● DATA
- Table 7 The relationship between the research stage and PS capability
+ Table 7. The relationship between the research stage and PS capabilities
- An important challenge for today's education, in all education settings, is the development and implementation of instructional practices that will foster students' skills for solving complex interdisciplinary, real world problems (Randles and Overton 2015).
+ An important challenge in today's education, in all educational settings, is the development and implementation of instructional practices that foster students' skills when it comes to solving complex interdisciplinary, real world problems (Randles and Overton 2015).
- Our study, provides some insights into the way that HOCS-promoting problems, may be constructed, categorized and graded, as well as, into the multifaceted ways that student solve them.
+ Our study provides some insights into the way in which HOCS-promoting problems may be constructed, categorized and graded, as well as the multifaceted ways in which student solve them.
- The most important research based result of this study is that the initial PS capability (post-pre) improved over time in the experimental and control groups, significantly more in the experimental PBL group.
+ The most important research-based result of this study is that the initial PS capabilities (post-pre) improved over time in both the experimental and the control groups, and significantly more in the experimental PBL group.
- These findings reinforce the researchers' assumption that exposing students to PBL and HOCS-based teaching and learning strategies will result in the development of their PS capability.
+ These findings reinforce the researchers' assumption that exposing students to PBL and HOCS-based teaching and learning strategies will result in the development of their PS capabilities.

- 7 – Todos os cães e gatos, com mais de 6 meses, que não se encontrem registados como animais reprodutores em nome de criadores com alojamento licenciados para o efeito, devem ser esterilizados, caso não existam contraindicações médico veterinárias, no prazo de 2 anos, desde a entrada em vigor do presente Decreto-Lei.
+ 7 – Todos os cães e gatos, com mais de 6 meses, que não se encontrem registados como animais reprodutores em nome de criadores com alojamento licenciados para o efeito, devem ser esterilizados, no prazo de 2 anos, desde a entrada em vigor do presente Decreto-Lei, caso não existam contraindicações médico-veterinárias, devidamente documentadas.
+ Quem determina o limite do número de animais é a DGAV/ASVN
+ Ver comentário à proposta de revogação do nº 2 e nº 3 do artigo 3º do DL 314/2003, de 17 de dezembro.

● WHAT IS REQUIRED
Send back exactly the lines of the listing above starting at the one with "their PS capabilities." and ending at the one with "- 7 – Todos", inclusive, and no others.

● EXERCISE SOLUTION
+ These findings reinforce the researchers' assumption that exposing students to PBL and HOCS-based teaching and learning strategies will result in the development of their PS capabilities.

- 7 – Todos os cães e gatos, com mais de 6 meses, que não se encontrem registados como animais reprodutores em nome de criadores com alojamento licenciados para o efeito, devem ser esterilizados, caso não existam contraindicações médico veterinárias, no prazo de 2 anos, desde a entrada em vigor do presente Decreto-Lei.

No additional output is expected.